Grant made a little gesture. "I don't think I have quite deserved that, sir. I owe you a good deal, and it makes what I have to do harder still. Can't you remember that there was a time when you were kind to me?"
"No," said Torrance drily. "I don't want to be reminded when I have done foolish things. I tried to warn you, but you would not listen to me, that the trail you have started on will take you a good deal farther than you meant to go. If you have anything to tell me, I would sooner talk business. Are you going to bring your friends round here at night again?"
"They came without me, and, if I can help it, will not come back. This thing will be gone into, and the leaders punished by our committee. Now, are you willing to stop the intimidation of the storekeepers, which has brought about this trouble, and let us get provisions in the town? I can offer you something in exchange."
"No," said Torrance. "Do what suits you best. I can make no terms with you. If it hadn't been for my foolishness in sending the boys off with the cattle, very few of your friends would have got away from Cedar Range to-night."
"I'll take my man away. I can thank you for that at least," was Grant's answer.
He moved to the door and opened it, and three men came in. They did his bidding, and all made way for them when they tramped out unsteadily with their burden. Then, he turned once more to Torrance with his fur cap in his hand.
"I am going now, sir, and it is hard to tell what may happen before we meet again. We have each got a difficult row to hoe, and I want to leave you on the best terms I can."
Torrance looked at him steadily, and Grant returned it with a curious gravity, though there were fearless cattle-men at Cedar Range who did not care to meet its owner's gaze when he regarded them in that fashion. With a just perceptible gesture he directed the younger man's attention to the red splashes on the floor.

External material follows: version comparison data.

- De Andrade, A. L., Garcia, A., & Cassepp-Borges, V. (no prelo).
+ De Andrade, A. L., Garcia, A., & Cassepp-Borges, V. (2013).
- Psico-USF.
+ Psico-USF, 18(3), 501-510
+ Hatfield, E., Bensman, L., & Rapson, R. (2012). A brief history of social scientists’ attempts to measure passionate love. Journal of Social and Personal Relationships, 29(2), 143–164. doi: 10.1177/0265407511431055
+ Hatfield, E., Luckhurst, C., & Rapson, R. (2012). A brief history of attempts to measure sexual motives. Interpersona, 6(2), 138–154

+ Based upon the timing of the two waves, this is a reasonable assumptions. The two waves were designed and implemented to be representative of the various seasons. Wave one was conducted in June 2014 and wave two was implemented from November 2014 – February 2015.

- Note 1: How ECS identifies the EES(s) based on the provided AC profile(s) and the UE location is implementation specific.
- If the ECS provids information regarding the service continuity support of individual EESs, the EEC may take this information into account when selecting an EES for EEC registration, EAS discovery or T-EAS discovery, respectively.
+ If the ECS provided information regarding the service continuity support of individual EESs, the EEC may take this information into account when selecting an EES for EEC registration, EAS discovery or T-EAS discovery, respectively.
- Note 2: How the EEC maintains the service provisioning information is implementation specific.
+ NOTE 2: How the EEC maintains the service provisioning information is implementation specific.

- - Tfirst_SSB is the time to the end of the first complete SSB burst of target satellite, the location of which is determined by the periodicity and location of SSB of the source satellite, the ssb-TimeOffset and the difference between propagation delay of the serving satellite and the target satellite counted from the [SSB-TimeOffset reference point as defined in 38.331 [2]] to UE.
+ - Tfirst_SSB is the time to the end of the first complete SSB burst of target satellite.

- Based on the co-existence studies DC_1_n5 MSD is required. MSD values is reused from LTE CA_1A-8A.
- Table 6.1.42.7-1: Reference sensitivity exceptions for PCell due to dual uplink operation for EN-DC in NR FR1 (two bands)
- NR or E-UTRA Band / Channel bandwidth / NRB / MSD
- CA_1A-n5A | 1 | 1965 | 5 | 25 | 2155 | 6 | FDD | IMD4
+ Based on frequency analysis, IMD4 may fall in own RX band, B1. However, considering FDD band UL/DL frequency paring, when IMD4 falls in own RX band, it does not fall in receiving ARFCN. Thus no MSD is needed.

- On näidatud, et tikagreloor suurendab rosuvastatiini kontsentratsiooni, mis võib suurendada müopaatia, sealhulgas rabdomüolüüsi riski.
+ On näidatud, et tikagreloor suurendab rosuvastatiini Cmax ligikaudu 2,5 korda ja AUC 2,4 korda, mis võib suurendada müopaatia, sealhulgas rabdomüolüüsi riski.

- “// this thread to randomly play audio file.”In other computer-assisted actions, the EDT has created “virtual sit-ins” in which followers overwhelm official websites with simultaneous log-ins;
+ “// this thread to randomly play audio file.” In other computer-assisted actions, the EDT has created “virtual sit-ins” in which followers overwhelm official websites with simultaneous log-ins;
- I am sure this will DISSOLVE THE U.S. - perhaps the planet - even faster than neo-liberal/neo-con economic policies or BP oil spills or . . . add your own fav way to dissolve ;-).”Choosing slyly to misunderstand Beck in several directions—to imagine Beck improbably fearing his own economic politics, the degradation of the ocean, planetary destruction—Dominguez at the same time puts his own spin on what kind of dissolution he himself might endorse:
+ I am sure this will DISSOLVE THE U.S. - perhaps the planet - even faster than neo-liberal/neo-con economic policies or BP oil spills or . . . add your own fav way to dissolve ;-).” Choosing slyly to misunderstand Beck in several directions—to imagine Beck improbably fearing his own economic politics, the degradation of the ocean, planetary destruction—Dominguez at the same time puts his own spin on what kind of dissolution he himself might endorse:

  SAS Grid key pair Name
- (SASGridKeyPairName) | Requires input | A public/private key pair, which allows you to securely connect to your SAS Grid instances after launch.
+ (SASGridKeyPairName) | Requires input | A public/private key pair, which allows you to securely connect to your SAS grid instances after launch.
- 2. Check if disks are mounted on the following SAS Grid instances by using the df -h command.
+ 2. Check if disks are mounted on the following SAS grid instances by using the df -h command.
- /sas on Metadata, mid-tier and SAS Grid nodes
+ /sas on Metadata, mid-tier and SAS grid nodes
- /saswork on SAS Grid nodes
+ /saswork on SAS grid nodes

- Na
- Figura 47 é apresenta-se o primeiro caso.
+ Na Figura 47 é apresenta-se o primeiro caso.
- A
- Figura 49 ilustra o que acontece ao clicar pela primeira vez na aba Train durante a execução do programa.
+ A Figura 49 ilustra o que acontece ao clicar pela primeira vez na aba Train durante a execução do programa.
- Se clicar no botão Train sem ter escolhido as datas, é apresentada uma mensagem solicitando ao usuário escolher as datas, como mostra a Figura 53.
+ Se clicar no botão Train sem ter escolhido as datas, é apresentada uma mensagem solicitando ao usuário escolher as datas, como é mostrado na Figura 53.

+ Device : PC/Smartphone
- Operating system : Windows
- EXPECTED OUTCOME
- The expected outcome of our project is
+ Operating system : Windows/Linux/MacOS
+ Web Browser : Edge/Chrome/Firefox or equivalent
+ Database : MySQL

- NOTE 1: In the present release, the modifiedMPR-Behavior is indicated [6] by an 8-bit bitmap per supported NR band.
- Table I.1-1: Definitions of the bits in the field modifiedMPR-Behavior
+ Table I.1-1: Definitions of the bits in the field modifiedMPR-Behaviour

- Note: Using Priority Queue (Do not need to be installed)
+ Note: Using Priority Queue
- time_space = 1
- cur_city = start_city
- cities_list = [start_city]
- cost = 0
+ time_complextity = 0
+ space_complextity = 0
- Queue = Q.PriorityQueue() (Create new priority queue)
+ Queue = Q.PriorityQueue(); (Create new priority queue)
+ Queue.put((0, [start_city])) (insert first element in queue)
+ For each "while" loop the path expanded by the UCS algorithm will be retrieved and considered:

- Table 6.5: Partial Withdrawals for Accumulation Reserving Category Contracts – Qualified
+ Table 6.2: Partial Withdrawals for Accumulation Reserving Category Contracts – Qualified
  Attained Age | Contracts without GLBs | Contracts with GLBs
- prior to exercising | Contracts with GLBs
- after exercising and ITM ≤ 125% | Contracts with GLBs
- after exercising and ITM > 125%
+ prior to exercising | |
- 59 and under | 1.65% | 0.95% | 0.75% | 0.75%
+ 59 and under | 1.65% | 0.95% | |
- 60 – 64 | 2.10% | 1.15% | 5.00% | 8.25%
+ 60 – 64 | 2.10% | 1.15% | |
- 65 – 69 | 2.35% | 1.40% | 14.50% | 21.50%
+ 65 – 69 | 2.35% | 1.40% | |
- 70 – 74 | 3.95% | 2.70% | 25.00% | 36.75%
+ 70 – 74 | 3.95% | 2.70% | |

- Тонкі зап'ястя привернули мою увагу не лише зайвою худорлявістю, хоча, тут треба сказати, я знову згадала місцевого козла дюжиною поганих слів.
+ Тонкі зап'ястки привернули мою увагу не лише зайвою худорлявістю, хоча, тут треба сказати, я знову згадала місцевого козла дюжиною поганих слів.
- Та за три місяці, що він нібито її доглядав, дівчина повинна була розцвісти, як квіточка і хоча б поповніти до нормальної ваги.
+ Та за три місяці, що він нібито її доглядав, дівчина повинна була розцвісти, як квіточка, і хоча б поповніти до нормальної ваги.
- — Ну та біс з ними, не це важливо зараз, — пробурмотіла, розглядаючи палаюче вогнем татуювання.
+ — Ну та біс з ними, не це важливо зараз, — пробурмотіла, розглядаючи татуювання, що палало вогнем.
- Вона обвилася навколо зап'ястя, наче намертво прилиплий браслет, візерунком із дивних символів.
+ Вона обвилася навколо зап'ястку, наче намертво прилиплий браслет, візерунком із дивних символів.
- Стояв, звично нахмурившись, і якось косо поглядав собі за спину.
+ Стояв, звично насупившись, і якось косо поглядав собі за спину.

"That alone," he said quietly, "would stand between you and me. We made this land rich and peaceful, but that did not please you and the rest, who had not sense to see that while human nature's what it is, there's no use worrying about what you can't have when you have got enough. You went round sowing trouble, and by and by you'll have to reap it. You brought in the rabble, and were going to lead them, and make them farmers; but now they will lead you where you don't want to go, and when you have given them all you have, turn and trample on you. With the help of the men who are going back on their own kind, they may get us down, but when that time comes there will not be a head of cattle left, or a dollar in the treasury."
"I can only hope you are mistaken, sir," said Grant.
"I have lived quite a long while, but I have never seen the rabble keep faith with anyone longer than it suited them," the older man said. "Any way, that is not the question. You will be handed to the Sheriff if you come here again. I have nothing more to tell you, and this is, I hope, the last time I shall ever speak to you."